Salvini prova a incalzare l’alleata Giorgia che derubrica le tensioni a ordinaria amministrazione: «Ci sono sfumature diverse ma è normale. Rimane che stiamo insieme per scelta e quando c’è da trovare soluzioni le troviamo. Vedo l’opposizione più nervosa della maggioranza».

Anzi, le «sfumature» sono «un valore aggiunto». Ma sugli agricoltori di differenze non ce ne sono: casomai una amichevole competizione per chi aderisce prima e meglio alle loro ragioni: «Hanno ragione. Quello che chiedono sono le posizioni del governo italiano. Facciamo del nostro meglio ma l’Europa è dirimente». Insomma, ci scappa un po’ di propaganda elettorale: «Le prossime elezioni europee fanno la differenza». Vota Giorgia!

CHE LA PREMIER provi a smorzare è nell’ordine delle cose, così come lo è che Salvini invece incalzi. Riunisce ancora una volta il vertice della Lega, al quale lui si collega in video da Roma e al termine torna alla carica: alzare il tetto dell’esenzione oltre i 10mila euro, approvare la legge del Carroccio sul controllo dei prezzi, accelerare le misure di protezione contro la fauna selvatica.
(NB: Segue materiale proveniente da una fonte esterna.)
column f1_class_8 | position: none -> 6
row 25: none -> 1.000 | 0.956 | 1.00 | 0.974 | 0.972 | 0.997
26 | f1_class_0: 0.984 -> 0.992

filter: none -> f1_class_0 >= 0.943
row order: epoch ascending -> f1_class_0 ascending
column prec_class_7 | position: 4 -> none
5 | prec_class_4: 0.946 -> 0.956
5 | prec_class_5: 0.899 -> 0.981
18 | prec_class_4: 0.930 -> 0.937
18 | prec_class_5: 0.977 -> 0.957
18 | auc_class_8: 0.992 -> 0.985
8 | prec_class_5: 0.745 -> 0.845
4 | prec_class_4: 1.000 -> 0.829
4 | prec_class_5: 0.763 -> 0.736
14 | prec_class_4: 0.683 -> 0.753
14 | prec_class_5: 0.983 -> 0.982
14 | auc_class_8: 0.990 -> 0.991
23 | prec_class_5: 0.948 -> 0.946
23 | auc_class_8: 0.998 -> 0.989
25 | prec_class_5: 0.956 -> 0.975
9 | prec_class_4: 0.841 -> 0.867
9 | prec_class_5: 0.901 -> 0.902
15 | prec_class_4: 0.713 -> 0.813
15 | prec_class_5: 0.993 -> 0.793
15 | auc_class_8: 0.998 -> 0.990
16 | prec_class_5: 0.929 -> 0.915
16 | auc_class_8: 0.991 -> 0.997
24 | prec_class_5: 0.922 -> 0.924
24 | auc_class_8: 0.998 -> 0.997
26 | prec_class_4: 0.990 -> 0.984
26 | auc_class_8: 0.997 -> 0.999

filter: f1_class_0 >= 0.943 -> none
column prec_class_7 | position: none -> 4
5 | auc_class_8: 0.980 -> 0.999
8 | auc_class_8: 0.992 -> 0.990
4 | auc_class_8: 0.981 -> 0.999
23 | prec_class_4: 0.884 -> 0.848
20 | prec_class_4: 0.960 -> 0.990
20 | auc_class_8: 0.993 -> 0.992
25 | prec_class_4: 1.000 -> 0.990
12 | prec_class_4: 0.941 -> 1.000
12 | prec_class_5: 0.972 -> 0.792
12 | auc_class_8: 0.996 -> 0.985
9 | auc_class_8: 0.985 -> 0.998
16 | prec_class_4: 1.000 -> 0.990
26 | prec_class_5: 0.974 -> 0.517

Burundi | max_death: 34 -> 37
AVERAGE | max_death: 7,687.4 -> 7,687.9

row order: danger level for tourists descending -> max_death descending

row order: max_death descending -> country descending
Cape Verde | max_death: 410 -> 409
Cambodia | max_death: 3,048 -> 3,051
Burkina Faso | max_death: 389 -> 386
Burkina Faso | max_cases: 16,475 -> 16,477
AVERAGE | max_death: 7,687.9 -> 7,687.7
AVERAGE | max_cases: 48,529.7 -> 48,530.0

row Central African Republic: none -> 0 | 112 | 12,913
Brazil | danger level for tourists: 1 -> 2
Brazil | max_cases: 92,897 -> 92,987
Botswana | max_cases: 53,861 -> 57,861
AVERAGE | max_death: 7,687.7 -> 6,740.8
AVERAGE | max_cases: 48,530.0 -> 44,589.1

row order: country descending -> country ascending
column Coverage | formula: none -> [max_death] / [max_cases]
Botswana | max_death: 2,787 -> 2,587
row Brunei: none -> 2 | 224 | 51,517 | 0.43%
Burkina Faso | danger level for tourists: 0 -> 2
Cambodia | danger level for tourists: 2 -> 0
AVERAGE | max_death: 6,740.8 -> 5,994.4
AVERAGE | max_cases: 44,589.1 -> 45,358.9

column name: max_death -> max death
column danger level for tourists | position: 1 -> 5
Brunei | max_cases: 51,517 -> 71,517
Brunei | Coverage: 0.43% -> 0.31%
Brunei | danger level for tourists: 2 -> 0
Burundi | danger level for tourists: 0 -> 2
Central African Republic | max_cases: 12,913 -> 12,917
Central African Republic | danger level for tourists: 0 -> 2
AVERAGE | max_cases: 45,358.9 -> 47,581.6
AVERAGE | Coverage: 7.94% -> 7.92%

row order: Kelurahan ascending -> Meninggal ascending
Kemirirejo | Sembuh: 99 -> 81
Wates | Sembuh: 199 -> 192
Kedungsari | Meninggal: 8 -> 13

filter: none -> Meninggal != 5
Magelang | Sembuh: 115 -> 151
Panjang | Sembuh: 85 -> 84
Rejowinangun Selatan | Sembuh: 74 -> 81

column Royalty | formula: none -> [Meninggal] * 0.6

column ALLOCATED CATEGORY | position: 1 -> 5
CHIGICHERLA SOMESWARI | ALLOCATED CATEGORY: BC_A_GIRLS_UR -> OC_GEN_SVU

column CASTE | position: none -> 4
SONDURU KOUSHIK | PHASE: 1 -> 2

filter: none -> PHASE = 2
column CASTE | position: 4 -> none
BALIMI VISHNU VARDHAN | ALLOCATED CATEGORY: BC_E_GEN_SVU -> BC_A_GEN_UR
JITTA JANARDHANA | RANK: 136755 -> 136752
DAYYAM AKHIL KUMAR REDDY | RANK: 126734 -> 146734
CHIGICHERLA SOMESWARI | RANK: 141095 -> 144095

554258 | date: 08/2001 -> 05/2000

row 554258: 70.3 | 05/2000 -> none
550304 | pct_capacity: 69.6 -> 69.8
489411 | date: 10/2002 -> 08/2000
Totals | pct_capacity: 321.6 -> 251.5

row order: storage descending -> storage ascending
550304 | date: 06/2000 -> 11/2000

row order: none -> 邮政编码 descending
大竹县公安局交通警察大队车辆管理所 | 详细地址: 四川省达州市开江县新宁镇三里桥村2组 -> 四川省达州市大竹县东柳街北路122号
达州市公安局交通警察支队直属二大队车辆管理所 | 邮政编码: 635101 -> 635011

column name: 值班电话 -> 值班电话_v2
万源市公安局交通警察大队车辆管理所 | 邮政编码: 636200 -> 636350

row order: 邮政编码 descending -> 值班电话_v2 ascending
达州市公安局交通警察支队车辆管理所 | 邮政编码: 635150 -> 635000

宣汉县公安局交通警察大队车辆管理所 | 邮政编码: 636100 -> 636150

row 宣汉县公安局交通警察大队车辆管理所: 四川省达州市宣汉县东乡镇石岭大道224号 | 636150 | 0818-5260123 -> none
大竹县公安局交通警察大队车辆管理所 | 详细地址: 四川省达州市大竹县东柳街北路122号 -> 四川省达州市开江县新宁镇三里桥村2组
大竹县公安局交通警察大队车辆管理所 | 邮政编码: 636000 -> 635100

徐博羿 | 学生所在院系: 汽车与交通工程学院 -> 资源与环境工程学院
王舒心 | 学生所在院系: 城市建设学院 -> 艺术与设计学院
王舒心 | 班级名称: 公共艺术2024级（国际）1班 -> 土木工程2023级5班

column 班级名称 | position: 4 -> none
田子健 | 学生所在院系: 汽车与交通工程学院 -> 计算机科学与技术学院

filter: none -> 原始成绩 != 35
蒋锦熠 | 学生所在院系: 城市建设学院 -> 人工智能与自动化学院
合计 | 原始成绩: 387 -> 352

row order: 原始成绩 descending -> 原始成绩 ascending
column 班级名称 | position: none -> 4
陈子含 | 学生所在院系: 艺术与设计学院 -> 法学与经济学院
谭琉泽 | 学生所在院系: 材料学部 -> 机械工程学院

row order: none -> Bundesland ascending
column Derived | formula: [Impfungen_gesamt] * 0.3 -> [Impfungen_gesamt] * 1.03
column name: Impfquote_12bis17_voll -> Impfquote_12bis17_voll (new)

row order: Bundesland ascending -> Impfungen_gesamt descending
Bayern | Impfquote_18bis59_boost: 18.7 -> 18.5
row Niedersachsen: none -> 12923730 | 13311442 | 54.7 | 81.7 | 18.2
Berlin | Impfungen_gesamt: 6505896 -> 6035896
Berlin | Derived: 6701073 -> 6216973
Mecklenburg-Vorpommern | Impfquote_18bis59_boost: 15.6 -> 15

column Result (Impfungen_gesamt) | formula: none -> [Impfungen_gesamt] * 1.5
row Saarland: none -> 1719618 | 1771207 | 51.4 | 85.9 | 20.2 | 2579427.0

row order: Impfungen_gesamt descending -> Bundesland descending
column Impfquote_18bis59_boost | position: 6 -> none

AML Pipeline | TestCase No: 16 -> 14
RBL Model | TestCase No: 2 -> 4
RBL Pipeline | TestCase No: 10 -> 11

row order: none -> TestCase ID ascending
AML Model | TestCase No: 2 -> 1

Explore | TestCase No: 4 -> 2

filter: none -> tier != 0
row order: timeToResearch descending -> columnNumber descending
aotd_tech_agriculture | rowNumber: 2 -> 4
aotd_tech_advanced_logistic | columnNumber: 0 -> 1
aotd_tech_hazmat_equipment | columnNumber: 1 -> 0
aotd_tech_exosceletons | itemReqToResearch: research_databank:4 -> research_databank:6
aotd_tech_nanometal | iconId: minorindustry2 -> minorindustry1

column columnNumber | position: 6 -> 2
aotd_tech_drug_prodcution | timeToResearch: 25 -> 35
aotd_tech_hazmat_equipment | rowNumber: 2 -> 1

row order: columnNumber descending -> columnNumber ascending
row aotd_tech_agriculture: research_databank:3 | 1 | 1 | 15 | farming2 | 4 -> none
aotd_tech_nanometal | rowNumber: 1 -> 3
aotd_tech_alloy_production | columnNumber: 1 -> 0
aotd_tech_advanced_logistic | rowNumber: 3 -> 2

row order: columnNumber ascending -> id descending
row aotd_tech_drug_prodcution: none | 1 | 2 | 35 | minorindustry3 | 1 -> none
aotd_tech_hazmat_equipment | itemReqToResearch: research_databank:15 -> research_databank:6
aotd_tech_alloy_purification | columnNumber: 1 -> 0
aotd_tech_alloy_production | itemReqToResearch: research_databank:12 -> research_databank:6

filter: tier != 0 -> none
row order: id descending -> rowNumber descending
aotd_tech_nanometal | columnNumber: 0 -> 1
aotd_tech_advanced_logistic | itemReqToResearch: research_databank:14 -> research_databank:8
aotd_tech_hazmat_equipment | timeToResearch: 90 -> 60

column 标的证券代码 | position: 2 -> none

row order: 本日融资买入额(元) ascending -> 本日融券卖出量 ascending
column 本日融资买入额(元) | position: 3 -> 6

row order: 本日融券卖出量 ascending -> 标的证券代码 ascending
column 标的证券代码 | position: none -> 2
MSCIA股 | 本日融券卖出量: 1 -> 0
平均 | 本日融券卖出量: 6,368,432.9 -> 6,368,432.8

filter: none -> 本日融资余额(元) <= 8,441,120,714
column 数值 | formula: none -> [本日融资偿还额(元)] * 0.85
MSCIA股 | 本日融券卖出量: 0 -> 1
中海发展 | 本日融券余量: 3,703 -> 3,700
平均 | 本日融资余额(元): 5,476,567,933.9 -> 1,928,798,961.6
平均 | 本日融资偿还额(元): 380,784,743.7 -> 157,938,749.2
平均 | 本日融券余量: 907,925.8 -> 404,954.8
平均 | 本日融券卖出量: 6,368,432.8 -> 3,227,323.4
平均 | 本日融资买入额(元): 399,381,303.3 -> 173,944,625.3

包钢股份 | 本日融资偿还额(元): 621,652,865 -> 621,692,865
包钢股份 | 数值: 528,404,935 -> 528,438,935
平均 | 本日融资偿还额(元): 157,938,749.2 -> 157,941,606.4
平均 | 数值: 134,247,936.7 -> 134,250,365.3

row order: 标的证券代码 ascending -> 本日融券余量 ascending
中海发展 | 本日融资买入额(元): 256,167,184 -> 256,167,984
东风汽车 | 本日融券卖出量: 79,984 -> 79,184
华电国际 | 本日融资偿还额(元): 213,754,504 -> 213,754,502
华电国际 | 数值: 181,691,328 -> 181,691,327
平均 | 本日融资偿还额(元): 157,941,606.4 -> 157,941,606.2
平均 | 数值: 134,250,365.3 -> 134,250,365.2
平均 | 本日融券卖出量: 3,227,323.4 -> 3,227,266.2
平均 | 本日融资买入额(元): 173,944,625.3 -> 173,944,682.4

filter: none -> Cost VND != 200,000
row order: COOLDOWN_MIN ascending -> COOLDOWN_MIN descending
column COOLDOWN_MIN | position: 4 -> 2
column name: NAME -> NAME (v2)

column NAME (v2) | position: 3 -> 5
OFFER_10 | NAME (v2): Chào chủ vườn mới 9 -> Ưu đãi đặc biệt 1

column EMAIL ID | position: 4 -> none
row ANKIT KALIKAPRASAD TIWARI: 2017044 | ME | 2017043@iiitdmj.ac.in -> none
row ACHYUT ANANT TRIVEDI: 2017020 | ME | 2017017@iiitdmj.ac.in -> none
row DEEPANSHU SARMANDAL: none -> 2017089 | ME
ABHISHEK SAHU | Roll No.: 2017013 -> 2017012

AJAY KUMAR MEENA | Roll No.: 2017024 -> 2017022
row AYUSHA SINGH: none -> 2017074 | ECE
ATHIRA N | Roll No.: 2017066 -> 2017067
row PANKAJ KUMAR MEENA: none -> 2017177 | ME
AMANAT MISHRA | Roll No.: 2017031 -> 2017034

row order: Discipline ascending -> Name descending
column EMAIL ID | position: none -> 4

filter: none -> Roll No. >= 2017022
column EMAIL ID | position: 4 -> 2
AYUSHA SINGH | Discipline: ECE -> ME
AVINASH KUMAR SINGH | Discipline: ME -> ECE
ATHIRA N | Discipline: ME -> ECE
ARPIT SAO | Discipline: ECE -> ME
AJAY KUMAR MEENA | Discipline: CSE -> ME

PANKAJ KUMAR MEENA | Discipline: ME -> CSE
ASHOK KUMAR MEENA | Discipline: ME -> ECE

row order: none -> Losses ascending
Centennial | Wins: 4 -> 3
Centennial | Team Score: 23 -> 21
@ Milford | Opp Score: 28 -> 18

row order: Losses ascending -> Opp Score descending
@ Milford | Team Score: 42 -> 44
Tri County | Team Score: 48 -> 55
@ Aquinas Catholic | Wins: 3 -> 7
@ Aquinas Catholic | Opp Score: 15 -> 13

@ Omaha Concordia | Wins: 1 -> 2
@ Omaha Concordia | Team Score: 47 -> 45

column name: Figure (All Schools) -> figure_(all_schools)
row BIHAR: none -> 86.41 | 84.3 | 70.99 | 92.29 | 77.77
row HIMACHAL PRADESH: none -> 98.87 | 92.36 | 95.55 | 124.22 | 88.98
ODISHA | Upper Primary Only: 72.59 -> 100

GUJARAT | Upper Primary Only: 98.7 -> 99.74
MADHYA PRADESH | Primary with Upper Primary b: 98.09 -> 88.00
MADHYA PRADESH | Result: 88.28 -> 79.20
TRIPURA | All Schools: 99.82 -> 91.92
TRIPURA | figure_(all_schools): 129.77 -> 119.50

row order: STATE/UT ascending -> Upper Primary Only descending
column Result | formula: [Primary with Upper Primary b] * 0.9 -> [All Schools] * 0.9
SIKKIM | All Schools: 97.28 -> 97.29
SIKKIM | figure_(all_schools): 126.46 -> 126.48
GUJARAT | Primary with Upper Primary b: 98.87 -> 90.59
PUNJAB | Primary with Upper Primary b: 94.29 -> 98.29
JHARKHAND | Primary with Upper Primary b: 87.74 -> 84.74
In più la Lega si scaglia contro i negoziati tra Ue e Sud America sugli alimentari: «L’intesa senza garanzie rappresenterebbe un pericolo per i produttori italiani».

Il cahier des doléances degli agricoltori in rivolta c’è tutto e Salvini aggiunge un ringhio contro Ursula, l’amica preferita di Meloni: «Mai con chi ha messo in ginocchio gli agricoltori». Nelle stesse ore, la Lega presenta un emendamento al dl Elezioni, in commissione Affari costituzionali al Senato, che porta a 3 il tetto dei mandati per presidenti di Regione e tutti i sindaci.

SUL FRONTE agricoltori una vittoria parziale era già assicurata, Giorgetti e Lollobrigida erano al lavoro sin dal mattino per rivedere almeno un po’ l’esenzione. La sparata serviva soprattutto ad accreditarsi il risultato. Infatti quando poco dopo le solite «fonti» notificano il progetto di dimezzare del 50% l’Irpef per i redditi da 10 a 15mila euro, confermando l’esenzione per quelli al di sotto dei 10mila euro, il Carroccio è il primissimo a esultare: «Grande soddisfazione per la determinazione del governo a rivedere il provvedimento sull’Irpef come chiesto da Salvini». Insomma, magari chiesto non solo dal capo leghista ma anche dagli agricoltori e concesso a loro più che al ruggente vicepremier ma tant’è.

Sul fronte terzo mandato le cose sono meno facili, perché lì è impossibile accontentare Salvini permettendogli di salvare la faccia con concessioni parziali. Il terzo mandato c’è o non c’è e la premier resta decisa a far sì che non ci sia, anche se i leader della maggioranza approfitteranno del prossimo Cdm per un vertice a margine. Tanto per evitare che la questione monti ulteriormente. Tra le ipotesi, ma per il momento buttata là senza alcuna decisione, ci sarebbe la possibilità di non ammettere l’emendamento, col che, almeno per ora, passerebbe la paura.

IN REALTÀ gli stessi leghisti ci sperano poco. Se il Pd offrisse una sponda la partita sarebbe forse ancora aperta e a buona parte del Pd quell’emendamento farebbe piacere e comodo. Ma è un’ammissione che può essere fatta solo in camera caritatis: la segretaria è contraria, la sponda del Nazareno non ci sarà. Come non ci saranno quelle dei 5S, che anzi vorrebbero stringere ulteriormente, e di Fi, che sogna di accaparrarsi il Veneto con Tosi una volta messo Zaia fuori gioco.

La partita per la Lega sembra persa in partenza e nello stato maggiore di FdI considerano l’offensiva in corso essenzialmente come argomento da far pesare poi l’anno prossimo nelle trattative per le presidenze di Regione, sempre che la destra riesca a strappare al Pd alcune di quelle contese, e soprattutto per i sindaci. Ma la parabola, alla lunga, può diventare pericolosa. La Lega continua a prendere mazzate fingendo di aver ottenuto qualcosa. Prima o poi il gioco mostrerà la corda.